The problem.
Copy out each line of the entries where the word "dermasuction" is present.

Records for the exercise.
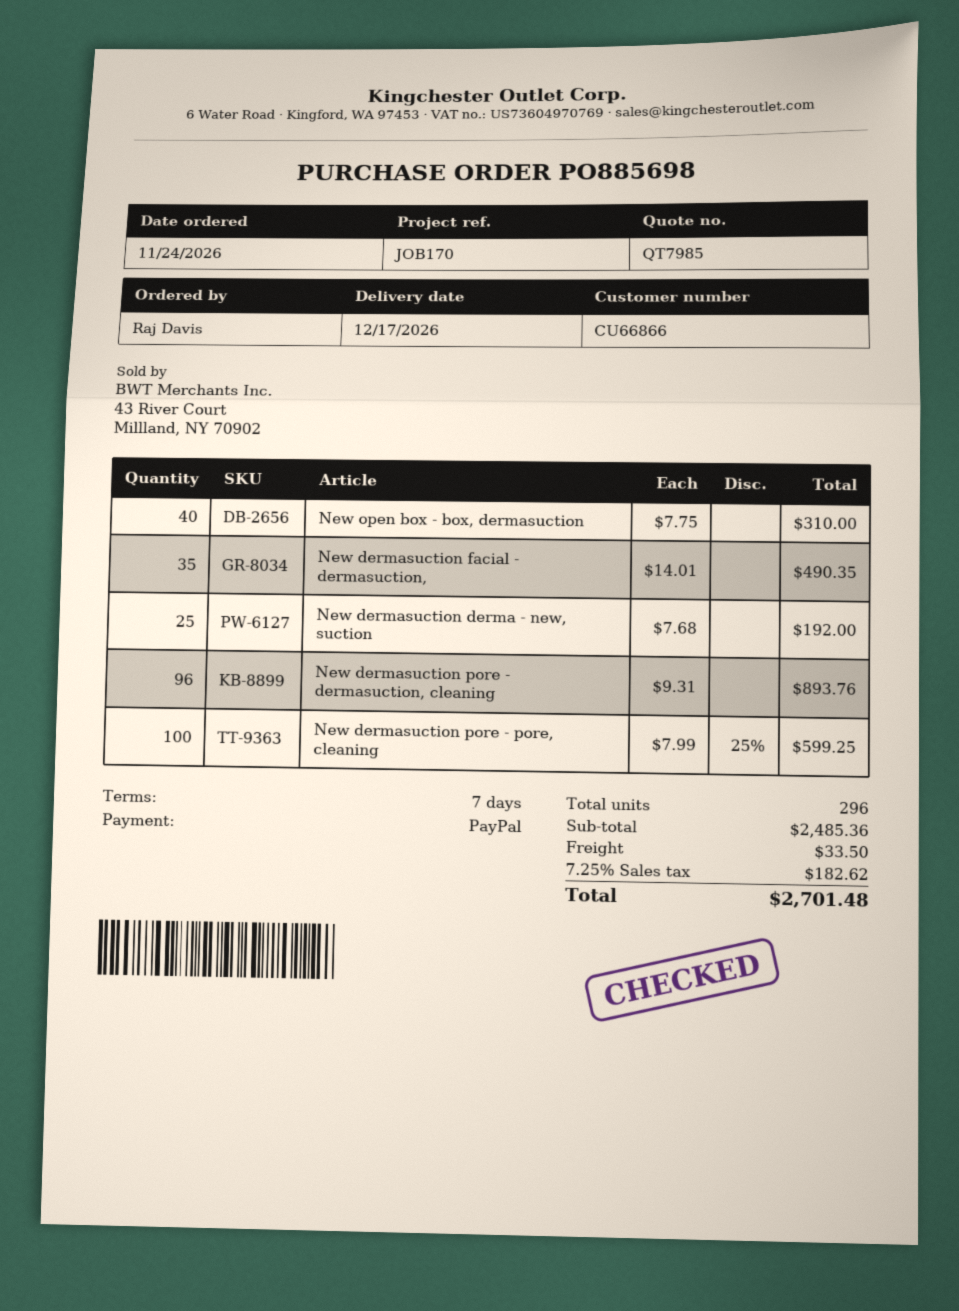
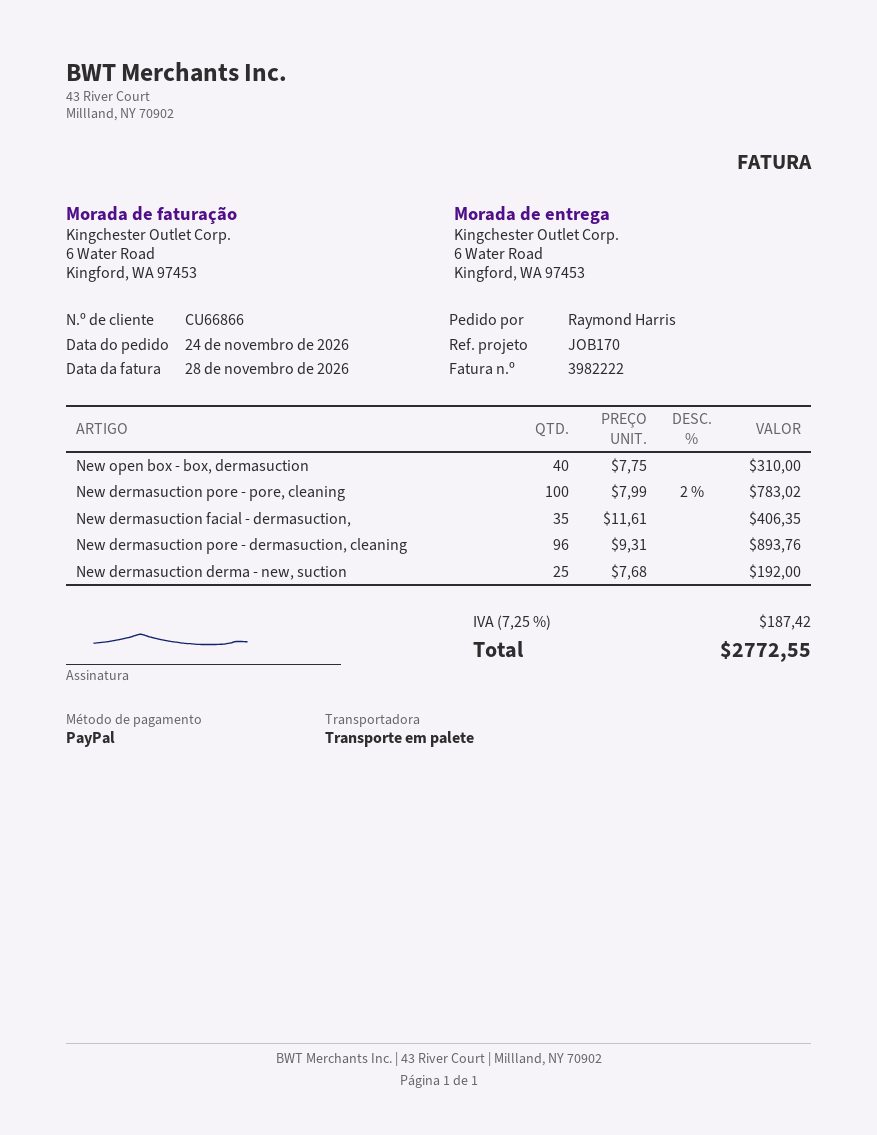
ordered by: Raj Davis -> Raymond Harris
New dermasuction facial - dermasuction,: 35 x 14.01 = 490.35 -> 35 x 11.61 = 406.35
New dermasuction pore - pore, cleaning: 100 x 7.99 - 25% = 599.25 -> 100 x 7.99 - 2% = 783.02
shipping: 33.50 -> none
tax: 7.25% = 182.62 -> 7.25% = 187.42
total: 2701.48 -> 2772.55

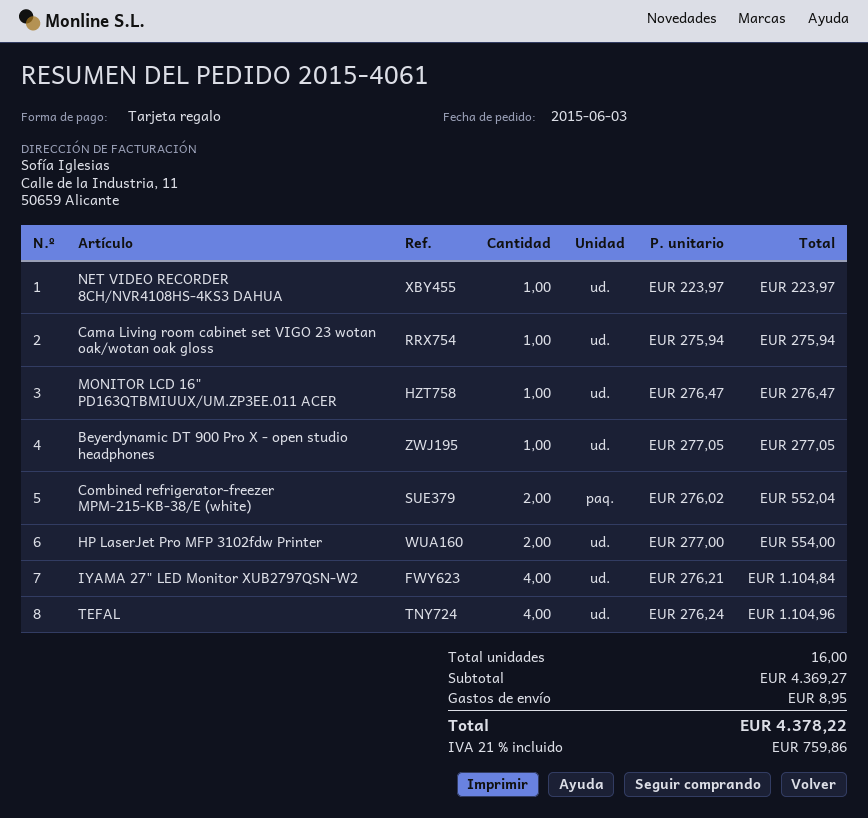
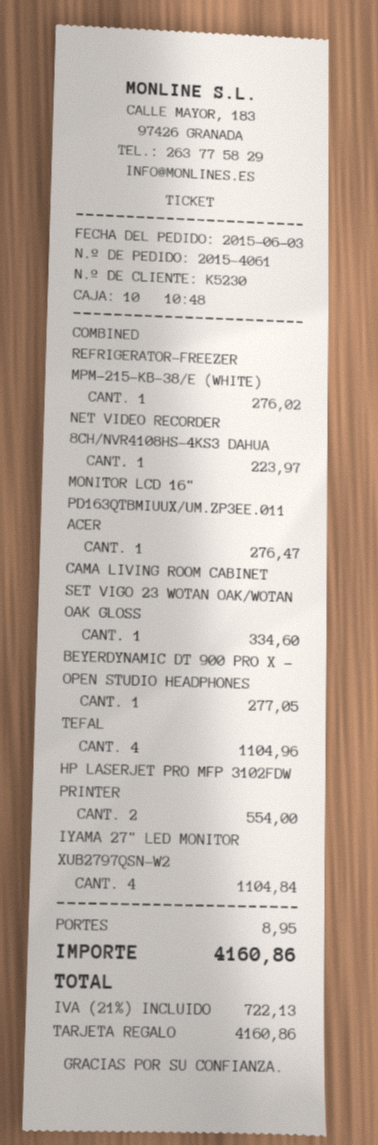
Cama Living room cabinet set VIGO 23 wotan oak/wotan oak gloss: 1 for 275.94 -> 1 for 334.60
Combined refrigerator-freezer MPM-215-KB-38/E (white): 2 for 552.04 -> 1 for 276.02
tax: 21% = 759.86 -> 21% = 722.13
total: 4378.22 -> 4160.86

Exercise response.
New dermasuction facial - dermasuction,: 35 x 14.01 = 490.35 -> 35 x 11.61 = 406.35
New dermasuction pore - pore, cleaning: 100 x 7.99 - 25% = 599.25 -> 100 x 7.99 - 2% = 783.02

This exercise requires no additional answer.